Visão geral
Você é engenheiro de segurança da AnyCompany. Você é responsável pela segurança de todas as instâncias da empresa no Amazon Elastic Compute Cloud (Amazon EC2), pelos dados armazenados nas instâncias (dados em repouso) e pelos dados que trafegam entre as instâncias (dados em trânsito).
Os desenvolvedores de aplicativos da AnyCompany usam frequentemente instâncias do EC2 para servidores Web front-end e servidores de banco de dados back-end. Em vez de aplicar ajustes de segurança a cada nova instância implantada, você gostaria de disponibilizar uma imagem de base pré-configurada para todas as instâncias da empresa.
Neste laboratório, você criará uma Amazon Machine Image (AMI) personalizada que conterá várias alterações de configuração. Em seguida, você implantará uma nova instância da AMI personalizada e usará scripts de dados de usuário na instância para adicionar um novo usuário específico para a função da instância. Depois, você aprenderá como usar o AWS Systems Manager para aplicar patches nas instâncias. Por último, você usará as regras de criptografia e grupo de segurança do Amazon Elastic Block Store para proteger os dados em repouso ou em trânsito da empresa.
Objetivos
Ao final deste laboratório, você será capaz de:
- Criar uma AMI personalizada.
- Implante uma nova instância do EC2 usando uma AMI personalizada.
- Aplique um patch em uma instância do EC2 usando o AWS Systems Manager.
- Criptografe um volume do EBS.
- Entenda como a criptografia do EBS funciona e como ela impacta outras operações, como snapshots.
- Utilize grupos de segurança para limitar o tráfego entre instâncias do EC2 apenas àquelas que estão criptografadas.
Conhecimentos técnicos necessários
Para concluir este laboratório, você deve estar familiarizado com o funcionamento básico do Console de Gerenciamento da AWS e estar confortável para executar comandos em uma Command Line Interface (CLI) do Linux.
Duração
O laboratório leva aproximadamente 45 minutos para ser concluído.
Lista de ícones
Vários ícones são usados neste laboratório para chamar a atenção para diferentes tipos de instruções e observações. A lista a seguir explica a finalidade de cada ícone:
- Comando: um comando que você precisa executar.
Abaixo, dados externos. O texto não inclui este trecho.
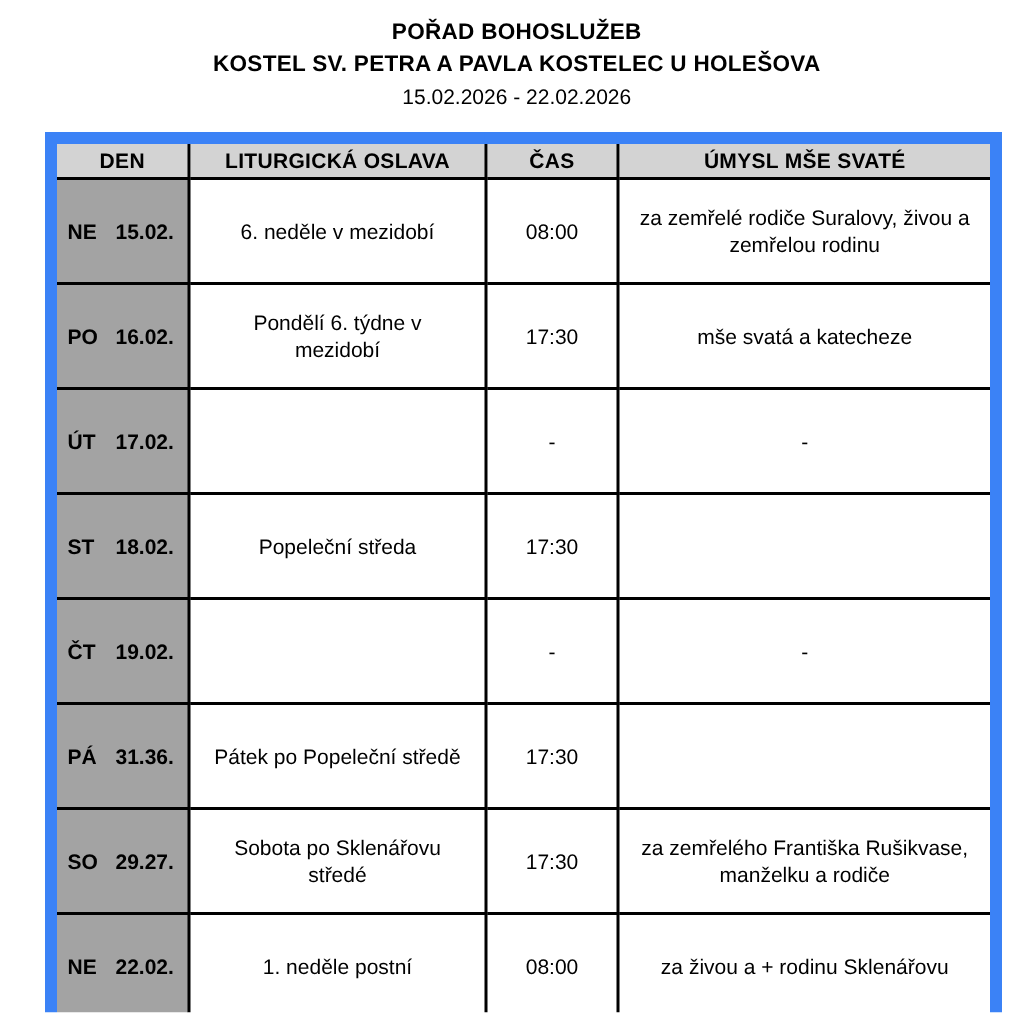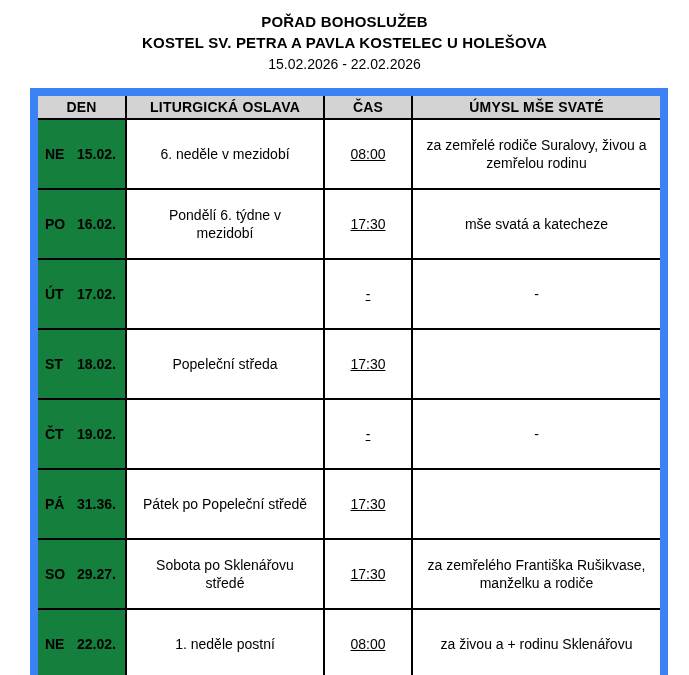--- a/index.html
+++ b/index.html
@@ -63,41 +63,40 @@
     height: 64px;
     font-size: 14px;
     vertical-align: middle;
   }
   col.c-day { width: 92px; }
   col.c-celebration { width: 198px; }
   col.c-time { width: 88px; }
   col.c-intention { width: 252px; }
 
   td.day-cell {
-    background: #15803d;
+    background: #a3a3a3;
     font-weight: bold;
     text-align: left;
     padding-left: 7px;
     white-space: nowrap;
   }
   td.day-cell .day-abbr {
     display: inline-block;
     min-width: 24px;
     margin-right: 8px;
   }
   td.celebration-cell {
     text-align: center;
     padding: 2px 14px;
     line-height: 18px;
     border-radius: 19px;
   }
   td.time-cell {
     text-align: center;
     padding: 2px 4px;
-    text-decoration: underline;
   }
   td.intention-cell {
     text-align: center;
     padding: 2px 5px;
     line-height: 18px;
     border-radius: 13px;
   }
 </style>
 </head>
 <body>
- Saída esperada: um exemplo que você pode usar para verificar a saída de um comando ou arquivo editado.
- Observação: uma sugestão, dica ou orientação importante.
- Informações adicionais: em que local encontrar mais informações.
- Atenção: informações de interesse ou importância especial (não tão importantes a ponto de causar problemas com o equipamento ou dados caso você não as veja, mas que podem resultar na necessidade de repetir determinadas etapas).
- A considerar: um momento de parar e pensar em como aplicar um conceito no seu ambiente ou iniciar uma conversa sobre o tópico em questão.
- Atualizar: um momento em que talvez seja necessário atualizar uma página ou lista do navegador da web para mostrar novas informações
Visão geral do ambiente
O diagrama a seguir mostra a arquitetura básica do ambiente do laboratório:
A lista a seguir detalha os principais recursos no diagrama:
- Uma VPC com uma sub-rede pública e duas sub-redes privadas em uma Zona de Disponibilidade e uma sub-rede pública em uma segunda Zona de Disponibilidade.
- Um Network Load Balancer com dois nós, um em cada sub-rede pública.
- Uma EC2 instance (instância do EC2) agindo como um servidor Web na primeira sub-rede privada.
- Uma EC2 instance (instância do EC2) agindo como um servidor de banco de dados na segunda sub-rede.
- Dois grupos de segurança, um para cada instância baseada em sua finalidade.
O tráfego da rede passa de um usuário externo, por meio de um gateway de Internet para um dos dois nós do Network Load Balancer, para o servidor Web. Caso a URL do site de blog do WordPress executada no servidor Web seja solicitada, o tráfego fluirá para o servidor do banco de dados também.